_Try it:_ Nothing other than the lines from the one containing "BC015 Size:20: 2 for 78.00 -> 5 for 195.00" through the last line of the data below should be output, each reproduced exactly.
### Records provided
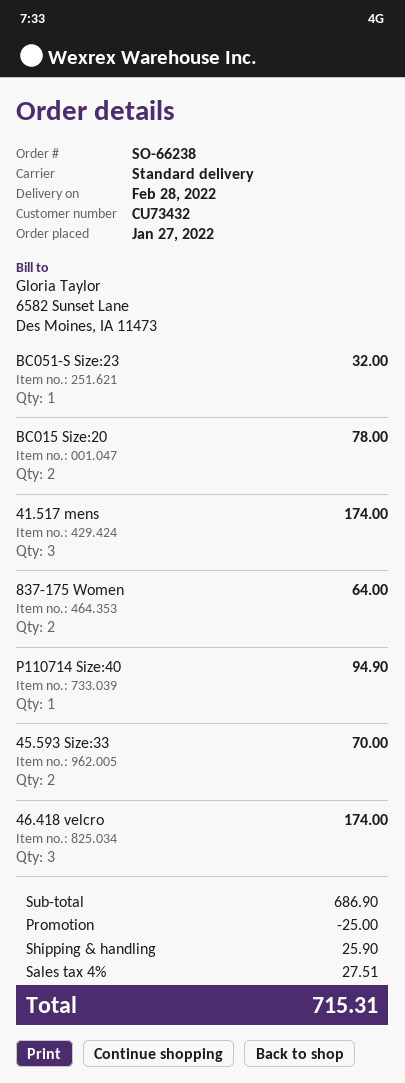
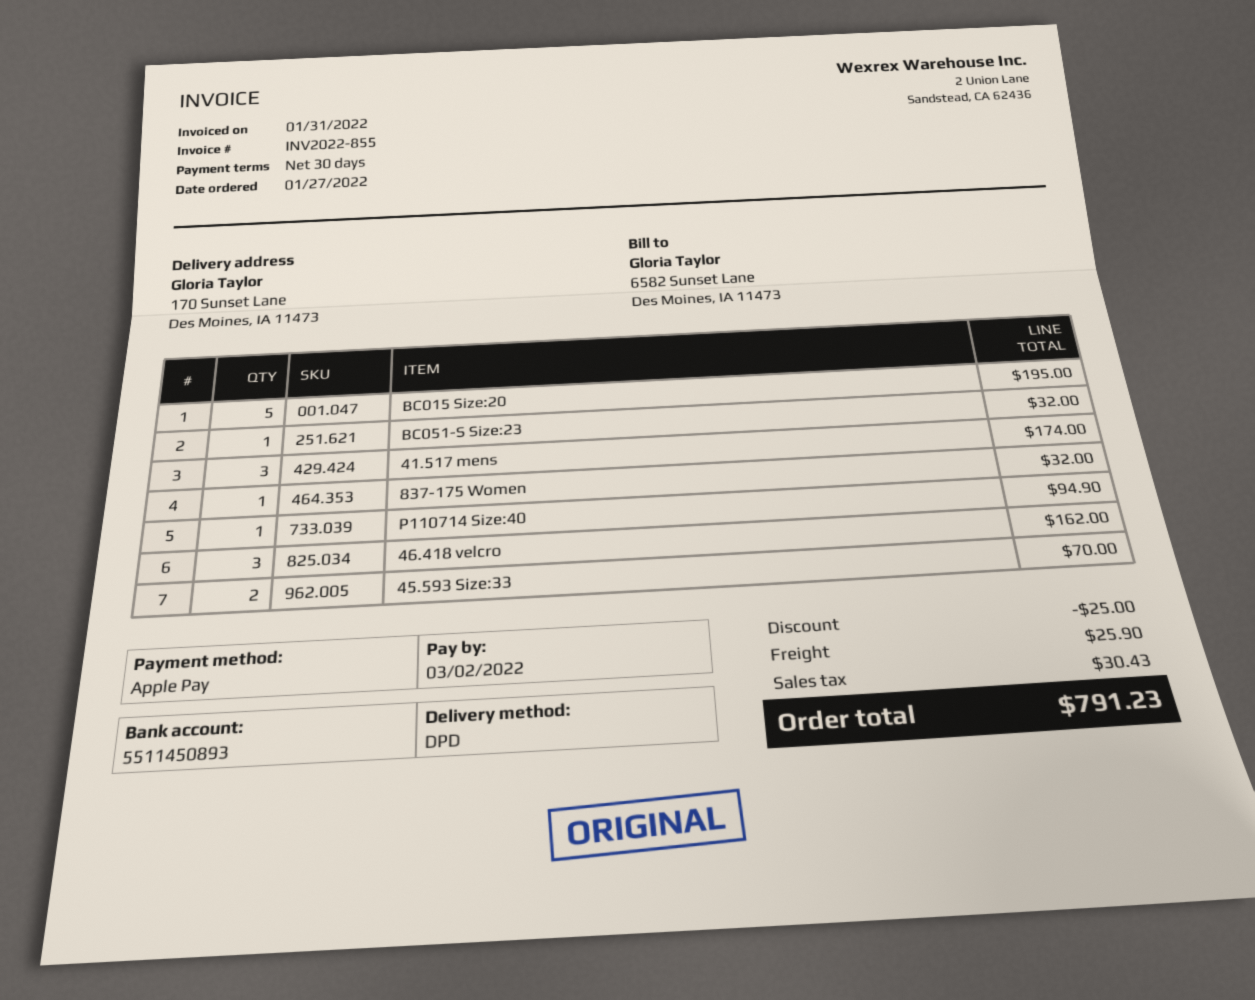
shipping method: standard -> DPD
BC015 Size:20: 2 for 78.00 -> 5 for 195.00
837-175 Women: 2 for 64.00 -> 1 for 32.00
46.418 velcro: 3 for 174.00 -> 3 for 162.00
tax: 27.51 -> 30.43
total: 715.31 -> 791.23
######
_Solution to the problem:_
BC015 Size:20: 2 for 78.00 -> 5 for 195.00
837-175 Women: 2 for 64.00 -> 1 for 32.00
46.418 velcro: 3 for 174.00 -> 3 for 162.00
tax: 27.51 -> 30.43
total: 715.31 -> 791.23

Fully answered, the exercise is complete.